The Ford pulled up across the street and Noah brushed Itzik aside and walked over to it.

“I thought you were back in Ste. Adele,” Noah said.

Miriam and Noah watched as the shovel opened like a mouth, dumped another load into the mud, and then clamped shut again.

“When do they expect to …”

“Not until noon, anyway,” Noah said.

They watched the shovel dig into the rubbish again.

“You look tired,” she said.

“I haven’t slept yet.”

She stared at his hand. “What’s that?” she asked.

“A skull-cap,” he said. “You’re supposed to …”

Melech was watching them from the Cadillac.

“Darling,” she said.

He was staring at the shovel.

“I’m sorry about last night, Noah. I didn’t mean what I said.”

“Last night? Was it last night? Christ.” He smiled briefly. “I … Of course, darling.”

“I’ll be back in a couple of hours. All right?”

“Bring me a small flask of rye.”

He turned away from her and rejoined Lou and Nat.

“Listen,” Nat said. “Why look for trouble?” He plucked the cigar from his mouth. Noah stared. “Me, I’m Dorothy Dix with a ceegar, eh? Look … Tell her to stay away.”

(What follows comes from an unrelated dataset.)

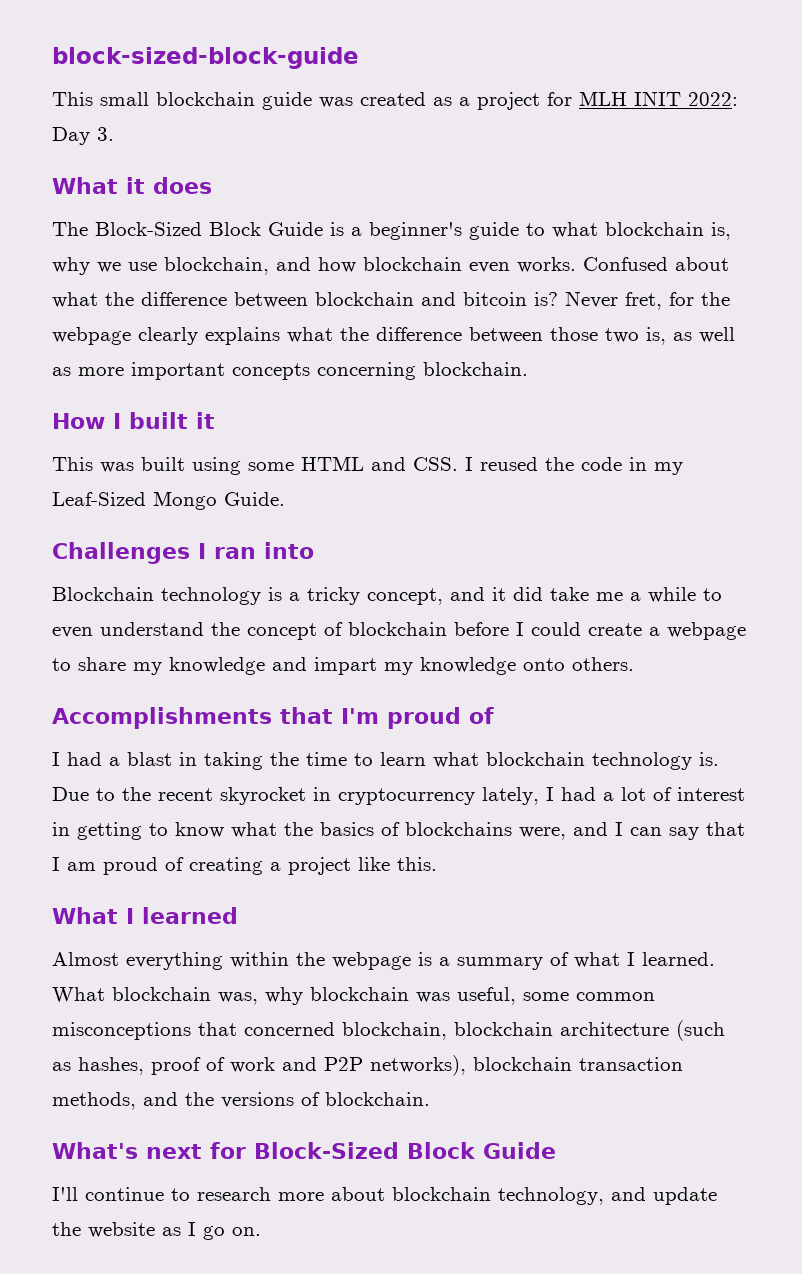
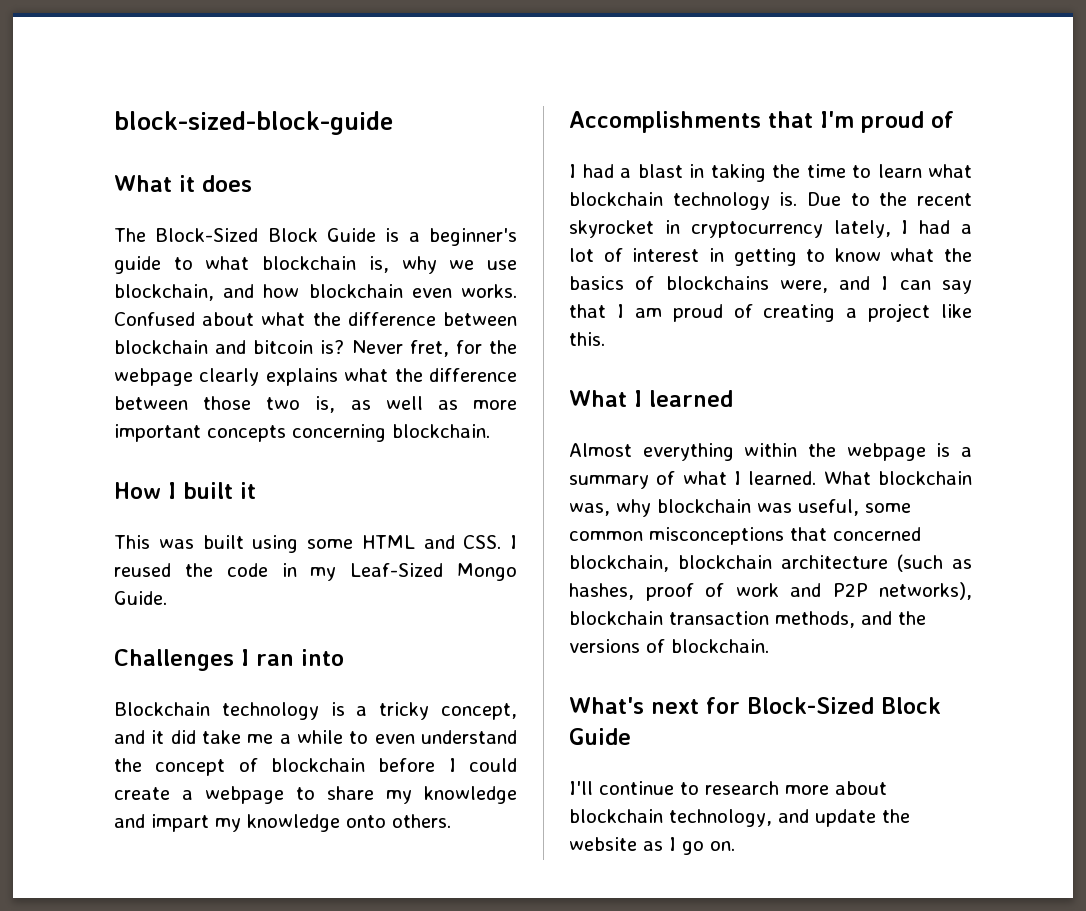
[52,91,738,110] [52,127,114,145] // This small blockchain guide was created as a project for MLH INIT 2022: Day 3. -> (393, 123) none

“She’s got feelings, too.”

“Me, I’m Nehru. Neutral-shmootral. But Itzik, you know, he …”

“I know that.”

A lachrymose man wearing white linen leaned against the ambulance and chatted with that girl who had the long swift black hair. More and more children began to appear. Several of them must have had it in for Art. They chanted:

Gene, Gene, built a machine
,
Joe, Joe, made it go
,
Art, Art, let a fart
,
And blew the whole machine apart
.

The grocery store across the street ran out of Cokes around 11:30. As the heat became more intense the older people in the crowd faltered and retreated to shadier spots. Of all, they alone seemed reconciled to what had happened. “Lucky it wasn’t two. Or three. A whole family even.” Others were also suffering from the heat, but stayed more enthusiastic. “If they should find him, call me – call quick.” Many women and sometimes whole families leaned bulkily out of windows that looked out on to the coal yard. From time to time a banana peel or an apple core fell to the pavement. Soot-soiled curtains occasionally flapped against their faces and were brushed away impatiently. A few babies bawled. A sing-song of comment rolled to and fro from window to window. Passing cars slowed down. Somebody, usually Mort Shub, would walk up to the driver and
explain the proceedings importantly. “I knew him. Used to see him every day. A prince of a fellow.” Sometimes the car passed on, but more often the driver parked around the corner and returned to join the crowd. Several of the drivers were from Outremont and were in the district on a rent-collecting tour. They carried important briefcases. One of them engaged Mort in an earnest conversation. “Haven’t these people any decency? Why don’t they go home? Think of the children.” He looked like the kind of man who did not take his employer’s name in vain and who had honoured his father and his mother ever since they had died. Mort made a feverish rebuttal. “We’re all neighbours. Wolf and me were like this. We …”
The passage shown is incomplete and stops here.